Fakat anlarsın ne kadar çabalarsan çabala sonuç hep aynı olacak. HÜSRAN
İşte o an bütün sözlerinden, hayallerinden ve düşlerinden tek tek vaz geçeceksin!

Keşke dersin...
"Keşke son günümüzde sevdiklerime dayasıya sarılsaydım.Annemin mis kokan saçını iyice içime çekerken hafızama kazısaydım hiç unutmamak üzere ... Daha sonra
Babamın yanına yaklaşıp minik kollarımı onun koca bedenine sarıp, güven duygusunu doyasıya tatsaydım .En azından onlar ile birlikte geçen son gecemde huzurla uykuya teslim edebilseydim bedenimi .Ama ne yazık ki bu dileğim artık gerçekleşemeyecek kadar imkansızdı...

***

-Üzgünüz anneniz ve babanızı kurtaramadık .Başınız sağ olsun.

Doktorun dediği her kelime beynim de acımasızca yankı yaparken olanlara inanmakta güçlük çekiyordum .Sanki dünyam başıma yıkılmış gibi hissediyordum.Nefes alamayacak gibi oluyor ve yüreğimde ki bu deli payrazları dindirmeye çalışıyordum ama nafile.Daha savaşın başın da yıkıldığımı fark ettim. Bu canımı daha çok yakarken yüreğimde ki yangınların beni yavaş yavaş küle dönüştürmesine izin verdim... Şimdilik...
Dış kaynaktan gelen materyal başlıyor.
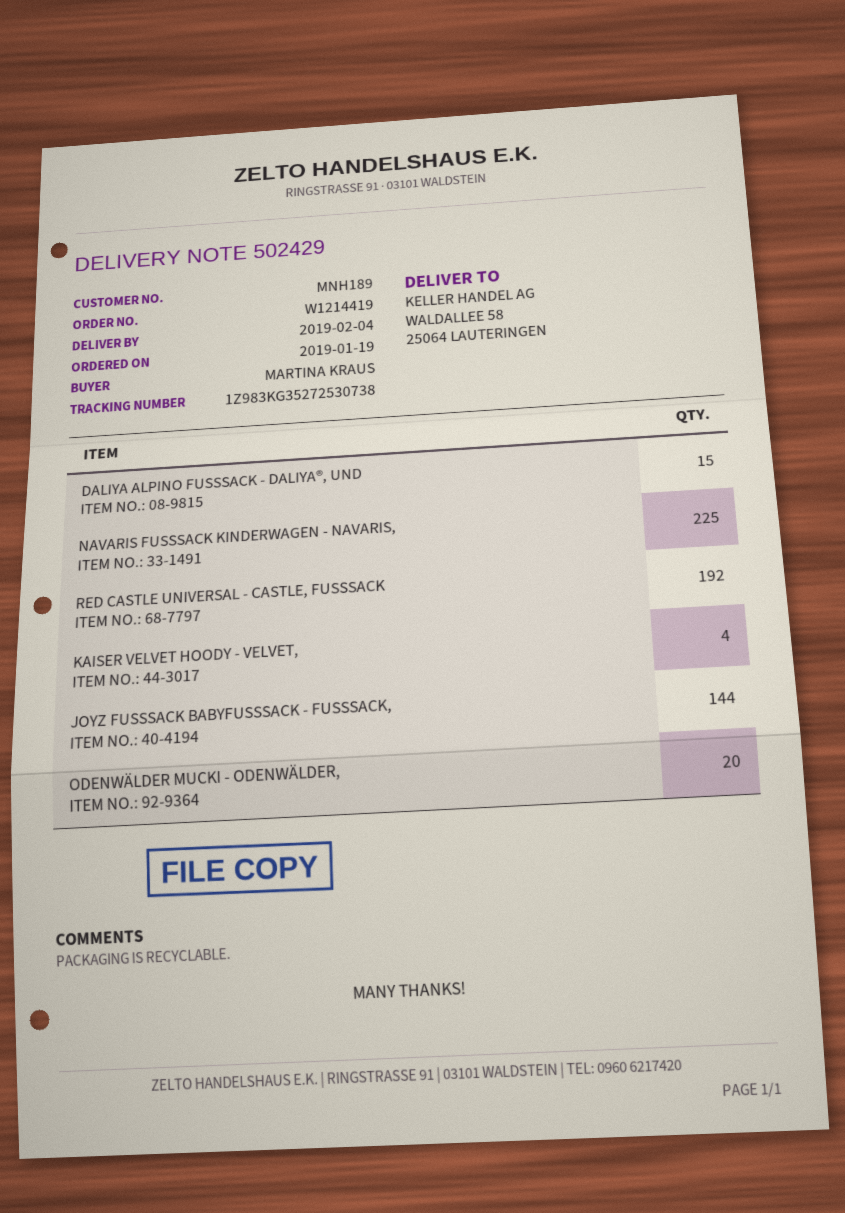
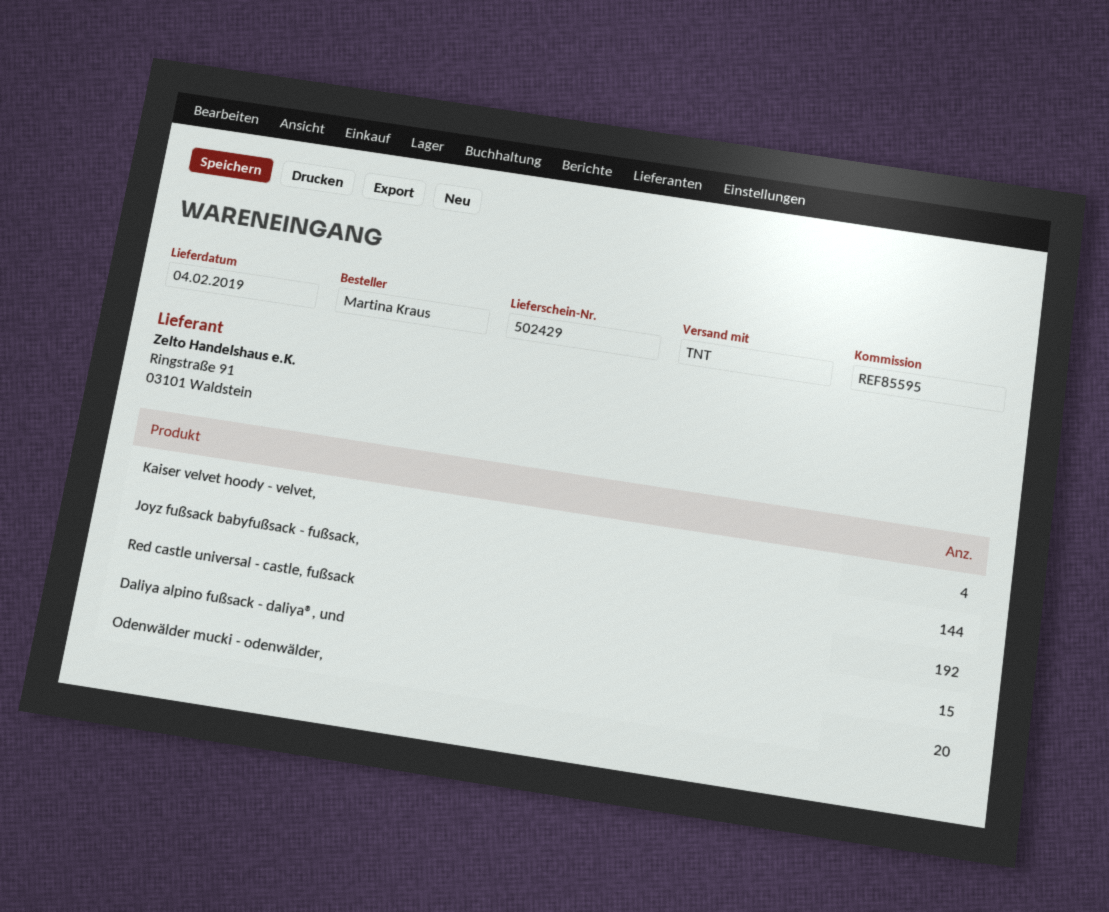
NAVARIS FUSSSACK KINDERWAGEN - NAVARIS,: 225 -> none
Gözlerimi usulca kapadım ve göz yaşlarımı özgür bırakmaya karar verdim.
Duvara ruhsuz bedenimi yavaşça yaslamaya çalışırken bile güçlük çektiğimi fark ettim .Titreğen bacaklarımın daha fazla bedenimi taşıyamadığını anladığım da yavaşça yere çömeldim.

Titreğen bacaklarımın daha fazla bedenimi taşıyamadığını anladığım da yavaşça yere çömeldim

Oops! Bu görüntü içerik kurallarımıza uymuyor. Yayımlamaya devam etmek için görüntüyü kaldırmayı ya da başka bir görüntü yüklemeyi deneyin.

İçimde ki tüm acıyı güçlü bir çığlık ile kusmak istedim ve var gücümle bağırmaya başladım. Bir yandan da deliler gibi ağlıyordum.Sanırım yaşadıklarım bana çok ağır gelmiş olacak ki birden gözlerim karardı ve yere yığıldım ...Sonrası karanlık...

***

-Acılar insanı daha güçlü kılar .Ben yanındayım canım yalnız değilsin bunu unutma.

Umutsuz bakan gözlerle her daim yanım da olan arkadaşıma donuk bakışlar atıyordum.

-Umarım...

Diye bildim sadece...Sevda buruk gülümsemesi eşliğinde şevkatle belimi sıvazlıyordu.Gözlerimden akan yaşlara mani olamıyordum ne yazık ki.Ne kadar çok teselli edilsem de sol göğsümde ki yangınlar sönmek bilmiyordu .Aksine sanki her saniye daha da harmanlanıyor gibi hissediyordum.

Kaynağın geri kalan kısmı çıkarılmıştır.